Novamente, as lâminas podem precisar ser batidas à medida que a solução flui para evitar bolhas, coloque as lâminas em uma caixa de plástico e armazene a temperatura ambiente no escuro. Os resultados representativos obtidos com diferentes sondas e tecidos de arabidopsis são mostrados aqui. O sinal roxo fornece uma visualização direta na resolução celular do padrão de expressão do gene de interesse.
O painel A mostra a localização dos transcritos do caule Meli um no ápice vegetativo do caule. Observe a presença de sinal azul roxo no indeterminado do meristema e a falta de sinal nas folhas circundantes. Os painéis B 2D são seções de embriões em estágio de torpedo de arabidopsis, onde B mostra a expressão da covata três nas poucas células-tronco embrionárias.
C mostra uma expressão de T ML um na camada epidérmica e D mostra a falta de sinal em seções sondadas com um RNA de controle negativo aleatório. As próximas imagens mostraram resultados obtidos com diferentes sondas em tecidos de labirintos. O painel E mostra a localização do nó STM Humalog no embrião do labirinto em desenvolvimento.
Observe que o forte sinal especificamente nas seções longitudinais embrionárias do caule e da raiz através do ápice da calha vegetativa mostra que ARF três A é expresso na superfície axial da folha inferior no painel F e o A T ML um homólogo OCL quatro é expresso especificamente na epiderme. No painel G.As esperado, nenhum sinal de hibridização foi observado para a sonda de controle negativo no painel H. Os resultados esperados dos diferentes pontos de verificação durante a transcrição in vitro das sondas são mostrados aqui. As sondas de hibridização in situ são verificadas em um gel ARAZ padrão após a transcrição in vitro após o tratamento com DNA e subsequente purificação da reação de transcrição in vitro Após a hidrólise de carbonato e quando prontas para uso em sondas com mais de 250 pares de bases de comprimento, como a sonda um, a hidrólise de carbonato produzirá uma variedade de fragmentos de sonda menores.
Esta figura mostra os resultados da qualificação de cores e métricas de sondas por diluições de análise de dot blot variando de 10 a menos um a 10 a menos cinco de uma sonda de controle de 100 nanogramas por microlitro e de três, sondas marcadas com DIG recém-marcadas são localizadas em uma membrana de transferência incubada com anticorpo anti DIG e ensaio. A análise sugere uma concentração estimada de 100 nanogramas por microlitro para a sonda dois, 10 nanogramas por microlitro para a sonda três e um nanograma por microlitro para a sonda quatro, indicando que é improvável que a sonda quatro produza um bom sinal de hibridização. Finalmente, essas seções longitudinais através do ápice da calha vegetativa de Mace fornecem uma comparação entre um sinal de fundo não específico e um painel de sonda que funciona bem.

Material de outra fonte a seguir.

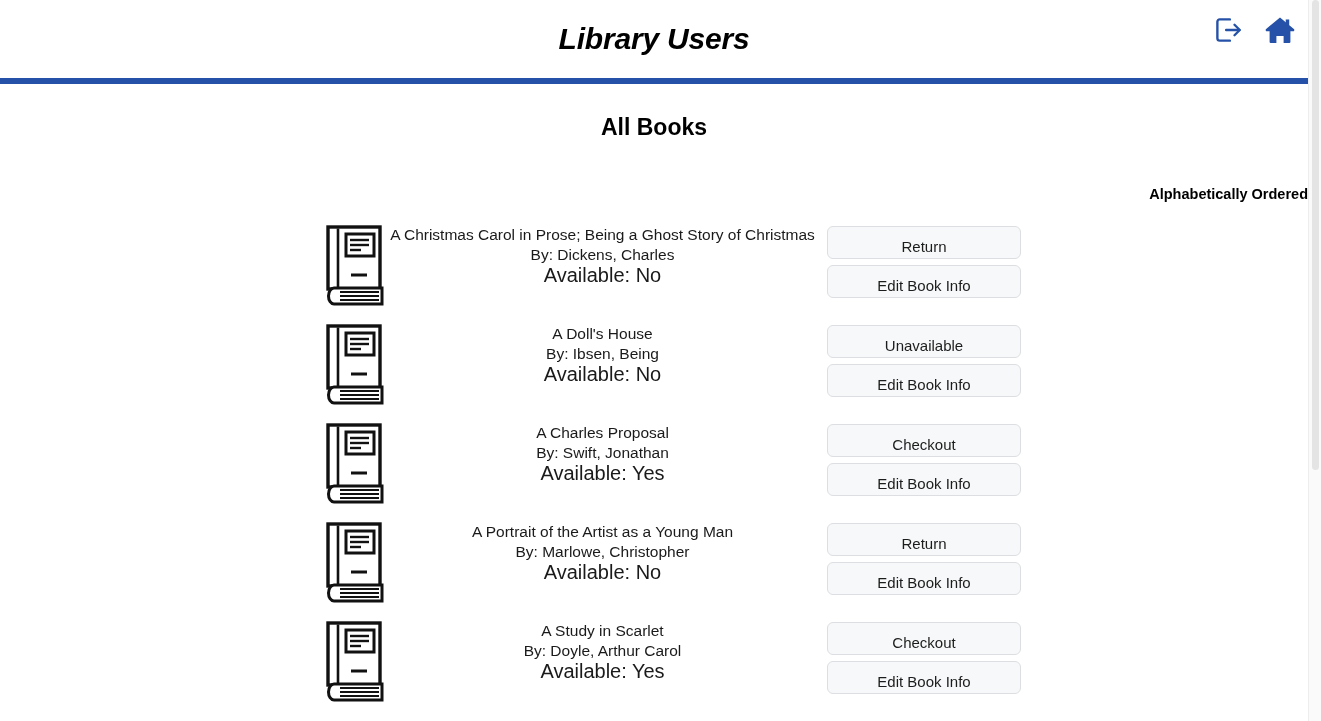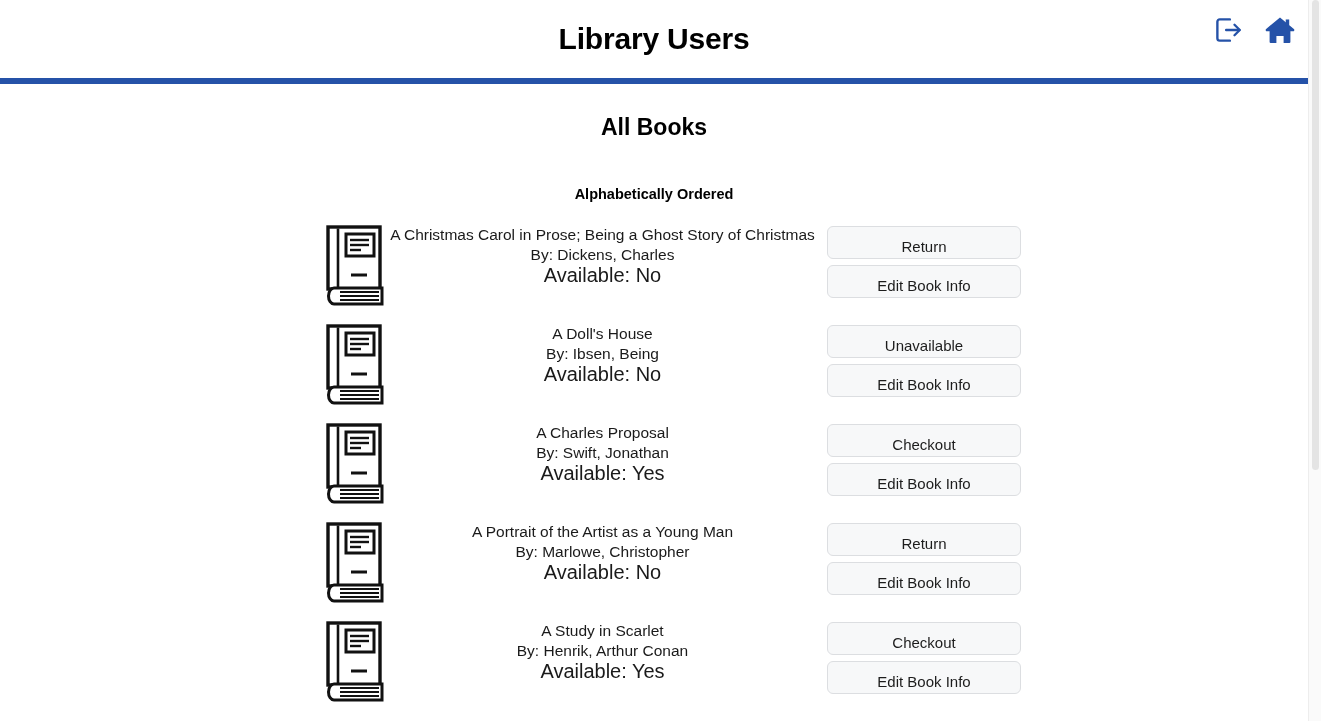--- a/index.html
+++ b/index.html
@@ -48,6 +48,7 @@
     letter-spacing: -0.2px;
     color: #000000;
     line-height: 38px;
+    font-style: italic;
   }
   .header-icons {
     position: absolute;

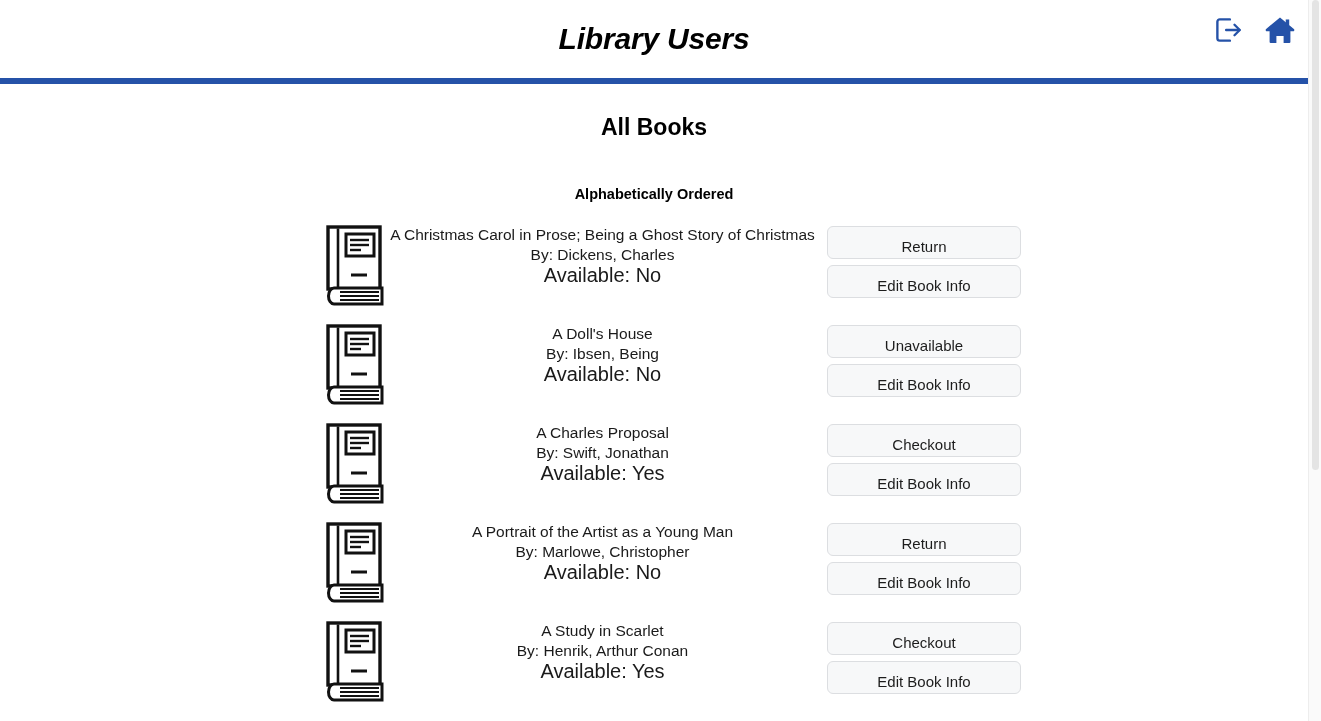--- a/index.html
+++ b/index.html
@@ -88,7 +88,7 @@
     line-height: 30px;
   }
   .section-sub {
-    text-align: center;
+    text-align: right;
     font-size: 14.5px;
     font-weight: bold;
     color: #000000;

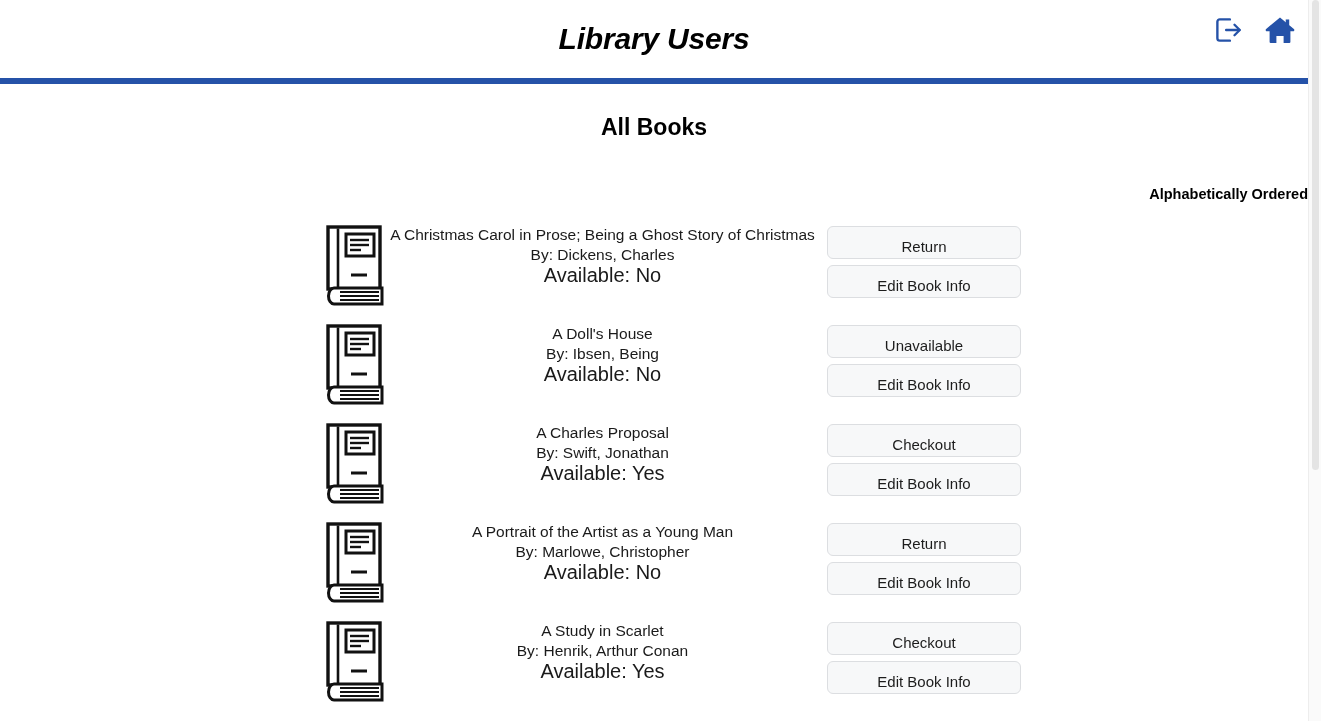--- a/index.html
+++ b/index.html
@@ -345,7 +345,7 @@
           </div>
           <div class="book-info">
             <div class="book-title">A Study in Scarlet</div>
-            <div class="book-author">By: Henrik, Arthur Conan</div>
+            <div class="book-author">By: Doyle, Arthur Carol</div>
             <div class="book-available">Available: Yes</div>
           </div>
           <div class="book-actions">

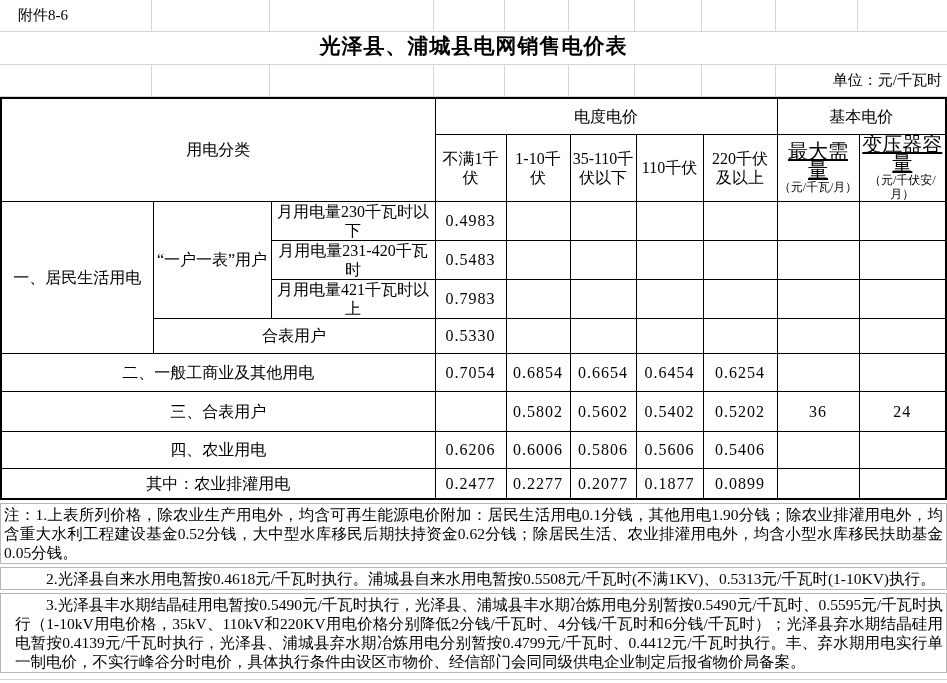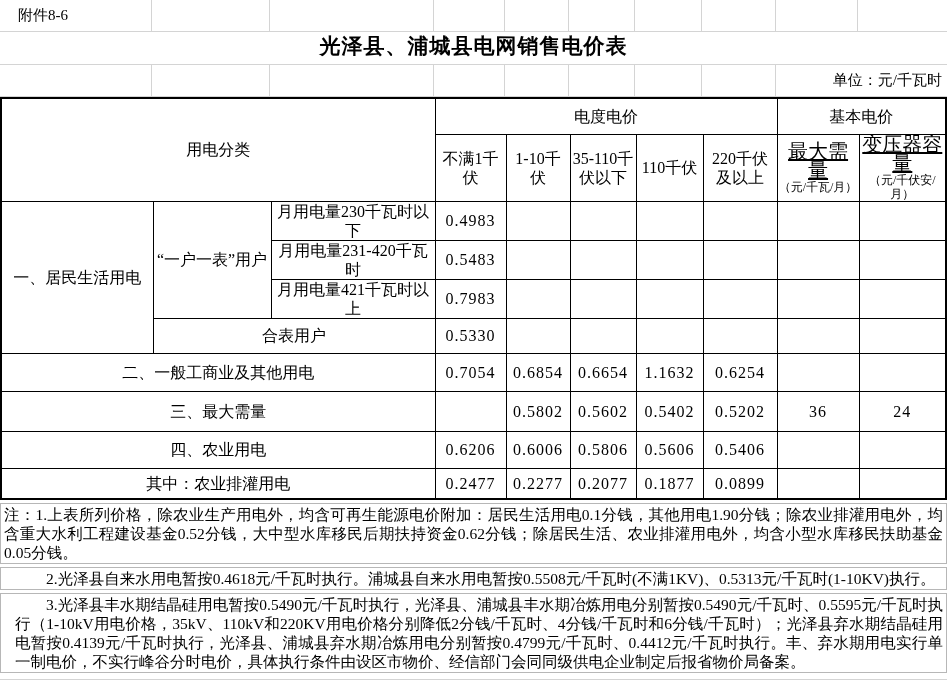--- a/index.html
+++ b/index.html
@@ -150,7 +150,7 @@
     <td class="num">0.7054</td>
     <td class="num">0.6854</td>
     <td class="num">0.6654</td>
-    <td class="num">1.1632</td>
+    <td class="num">0.6454</td>
     <td class="num">0.6254</td>
     <td class="num"></td>
     <td class="num"></td>

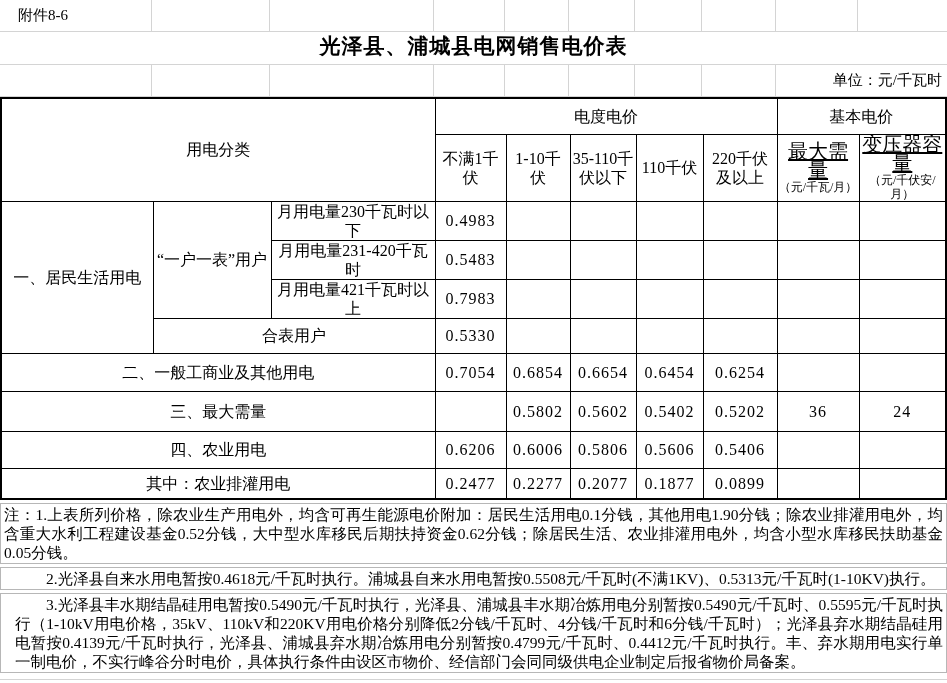--- a/index.html
+++ b/index.html
@@ -156,7 +156,7 @@
     <td class="num"></td>
   </tr>
   <tr style="height:40px">
-    <td colspan="3" class="cat">三、最大需量</td>
+    <td colspan="3" class="cat">三、合表用户</td>
     <td class="num"></td>
     <td class="num">0.5802</td>
     <td class="num">0.5602</td>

A mostra um sinal de fundo não específico, enquanto o painel B mostra um sinal específico de hibridização in situ dois para a sonda OC cinco na camada celular externa. Depois de assistir a isso, você deve ter uma boa noção de como executar muitas das etapas complicadas nos protocolos de hibridização init, de modo que possa determinar os padrões precisos de expressão temporal de pressão de seus adolescentes favoritos.
Este artigo apresenta um protocolo de hibridização in situ detalhado para visualizar padrões de expressão de mRNA em tecidos vegetais embebidos em parafina. O método é otimizado para alta sensibilidade e especificidade, permitindo que os pesquisadores observem a expressão gênica dentro do seu contexto tecidual.